- Боится? – недоумённо переспросила Лера.
Наташа вздохнула, собираясь с мыслями. Несмотря на проснувшийся разум, в вопросах пола Лера оставалась абсолютным ребёнком.
Женщина начала говорить – медленно, осторожно, подбирая слова. Лера слушала её, распахнув голубые глазищи.
Тётя Аля, мывшая на веранде посуду, остановилась и тихо присела на стул, прислушиваясь к обрывкам разговора. По всему было видно, что Наталье с трудом даётся каждое слово. Не ждала она, видно, что придётся говорить об этом с Лерой. Да что там за мать такая, что до сих пор ребёнку самых простых вещей не объяснила?

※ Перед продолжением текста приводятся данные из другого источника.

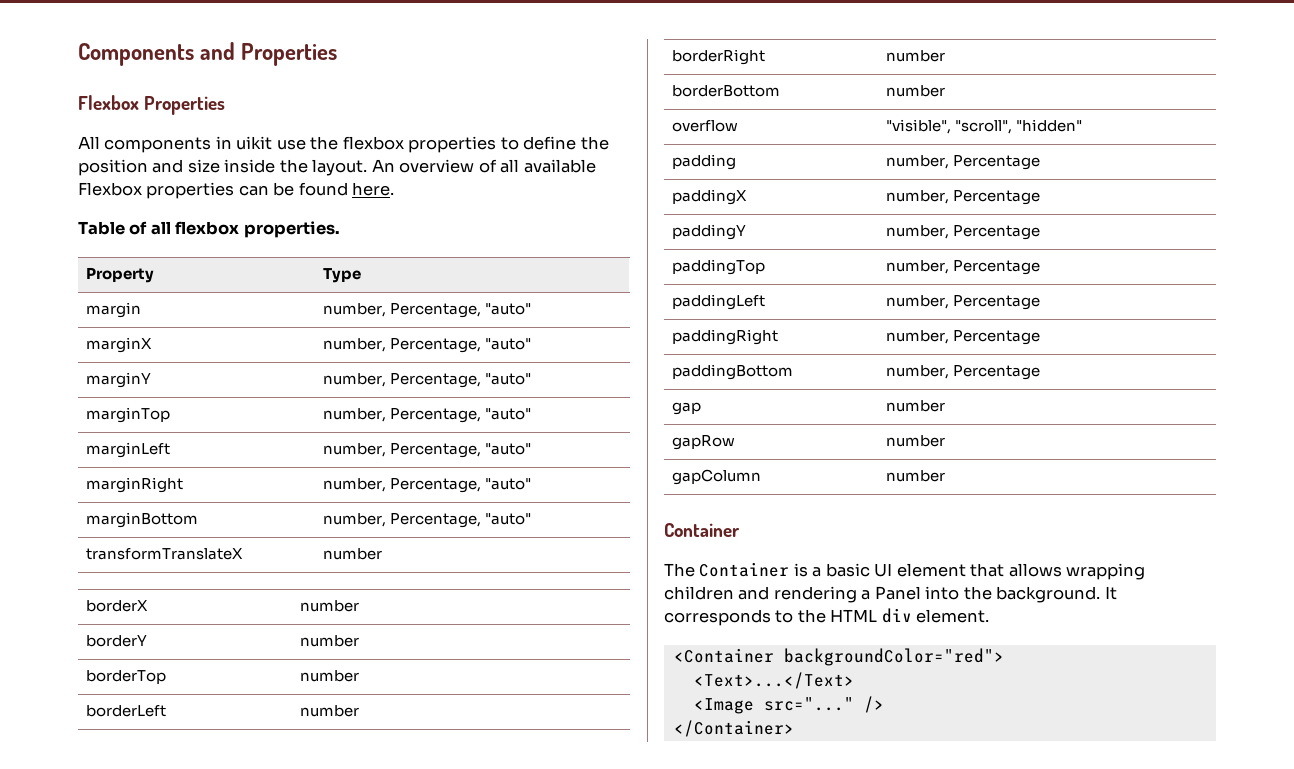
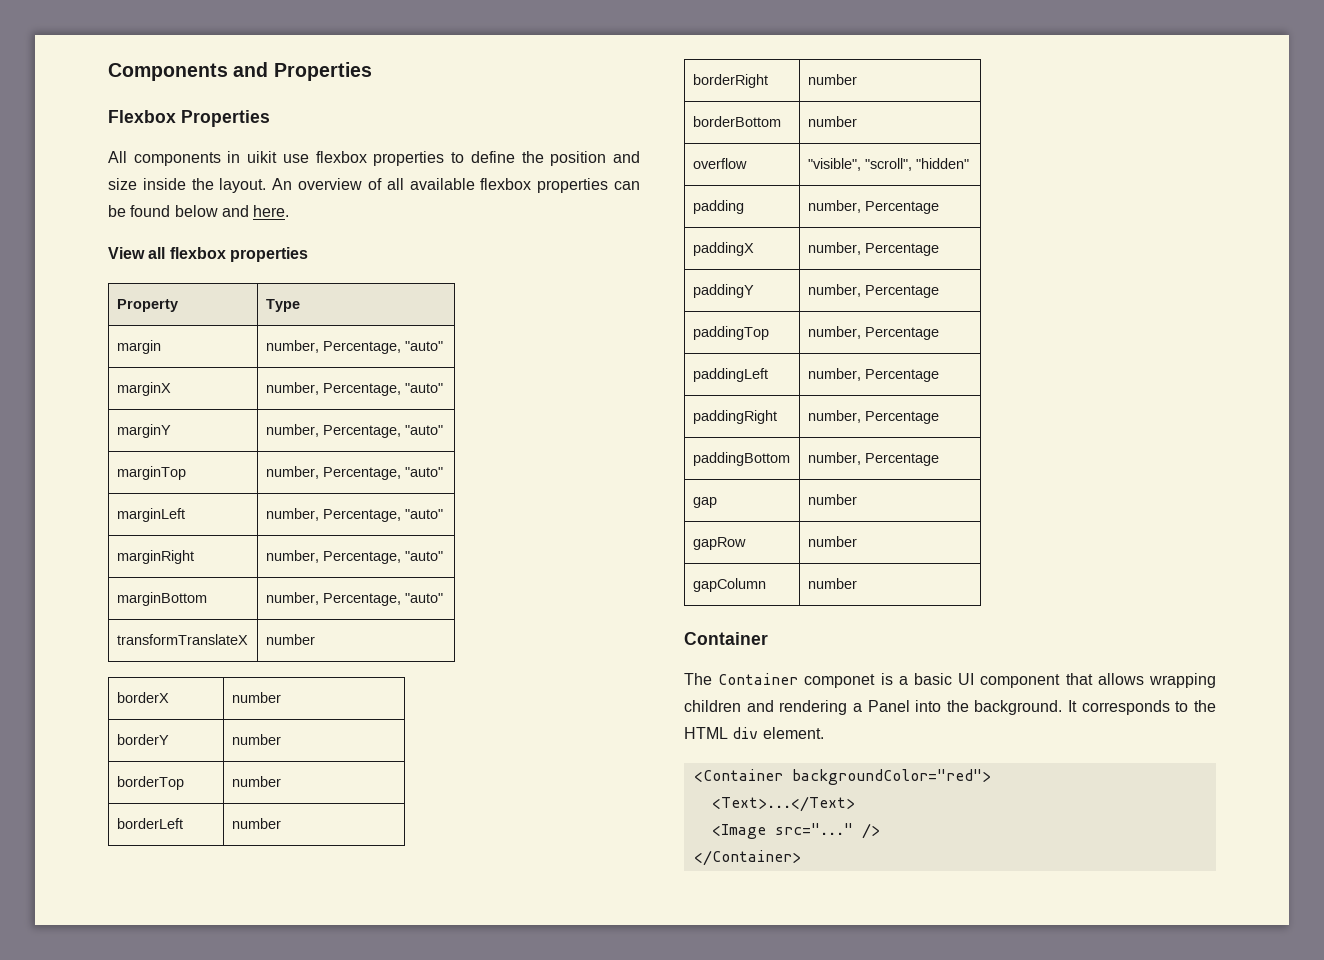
- All components in uikit use the flexbox properties to define the position and size inside the layout.
+ All components in uikit use flexbox properties to define the position and size inside the layout.
- An overview of all available Flexbox properties can be found here.
+ An overview of all available flexbox properties can be found below and here.
- Table of all flexbox properties.
+ View all flexbox properties
- The Container is a basic UI element that allows wrapping children and rendering a Panel into the background.
+ The Container componet is a basic UI component that allows wrapping children and rendering a Panel into the background.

Тётя Аля покачала головой. Ответственность за чужого ребёнка, да ещё и такого больного, не каждый на себя возьмёт. Хотя после похода девочка изменилась. Глаза по-другому заблестели, примолкла вдруг, а ведь первое утро в Онгудае щебетала, как птичка – ни о чём, просто от радости, что живёт. Как подменили девку. Может, и не больная она совсем, только прикидывается. А может…Тётя Аля привстала от волнения…
Там, на крыльце, Наталья с Лерой, занятые разговором, не обратили внимания на старушку, проскользнувшую в кладовку.
**********
Бутылки с водой она нашла в углу, за столом, и сразу почувствовала, как рука сама собой потянулась к горлышку. Остановилась, покачала головой. Вон что случилось! Значит, девки на живую воду вышли! Старая женщина осторожно поставила бутылки на место, прикрыла тряпицей. Тихонько прошла в комнату и там, не в силах справиться с волнением, присела на кровать.
Легенда о живой воде, что открывается иногда путнику то в виде ручья, то небольшого озерца, а то и лужицы, передавалась в их семье из поколения в поколение. Семнадцатилетняя Аля только посмеивалась над этими сказками. Была она комсомолкой, красавицей и хохотушкой. А ещё – старшей в большой семье, и потому некогда ей было заниматься всякими глупостями. Покос, огород, семь голодных ребячьих ртов, штопка горящих на мальчишках портков и рубах. Але не пришлось закончить десятилетку. После того, как отца забрали в 37-ом, мать словно подменили. Замолчала черноглазая певунья, усохла до нездоровой худобы, скорбные складки пролегли у рта.